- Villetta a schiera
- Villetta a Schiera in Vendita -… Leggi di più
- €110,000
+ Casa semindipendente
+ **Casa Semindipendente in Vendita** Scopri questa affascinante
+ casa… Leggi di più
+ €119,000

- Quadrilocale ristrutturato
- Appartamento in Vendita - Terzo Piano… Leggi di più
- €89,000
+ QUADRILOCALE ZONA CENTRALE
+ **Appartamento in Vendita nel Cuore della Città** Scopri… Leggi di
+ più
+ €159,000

-------------------------

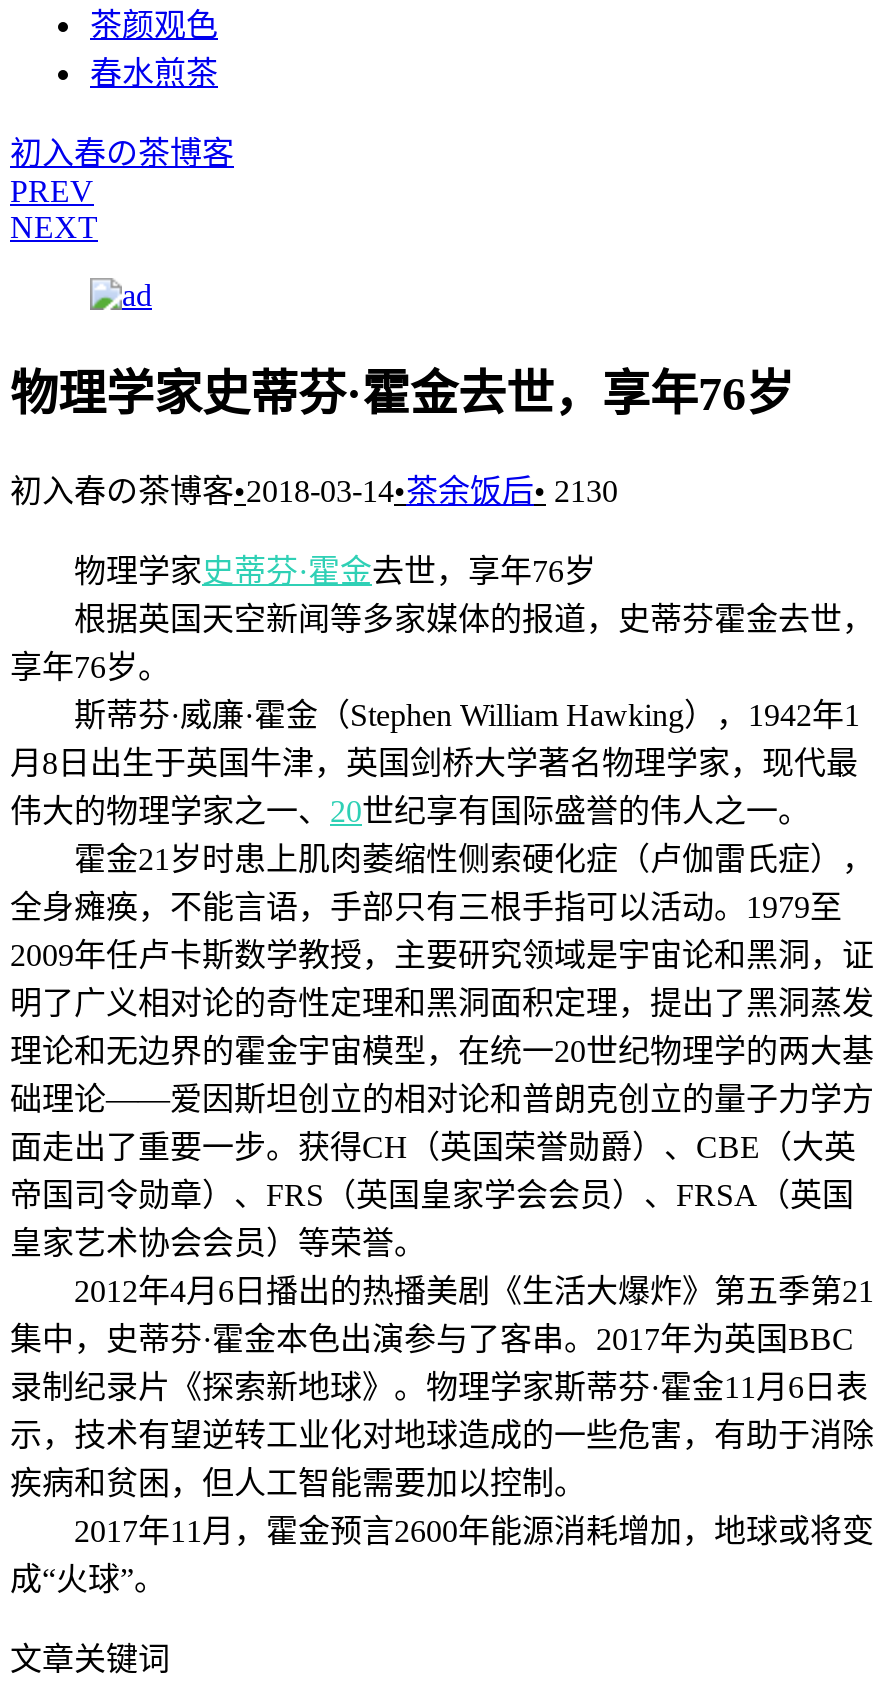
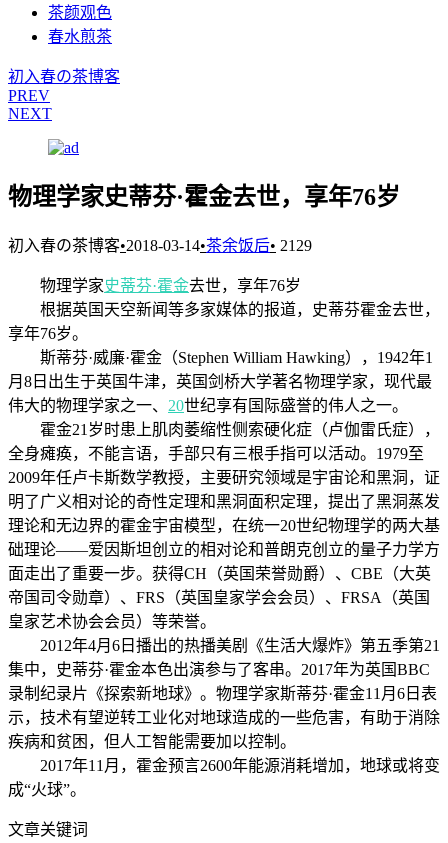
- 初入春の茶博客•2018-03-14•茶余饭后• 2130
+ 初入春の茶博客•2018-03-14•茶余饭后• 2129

-------------------------

**PROBLEM TO WORK ON**
In the records above, locate the lines holding the word "Leggi". Copy each of them.

**WRITTEN ANSWER**
- Villetta a Schiera in Vendita -… Leggi di più
+ casa… Leggi di più
- Appartamento in Vendita - Terzo Piano… Leggi di più
+ **Appartamento in Vendita nel Cuore della Città** Scopri… Leggi di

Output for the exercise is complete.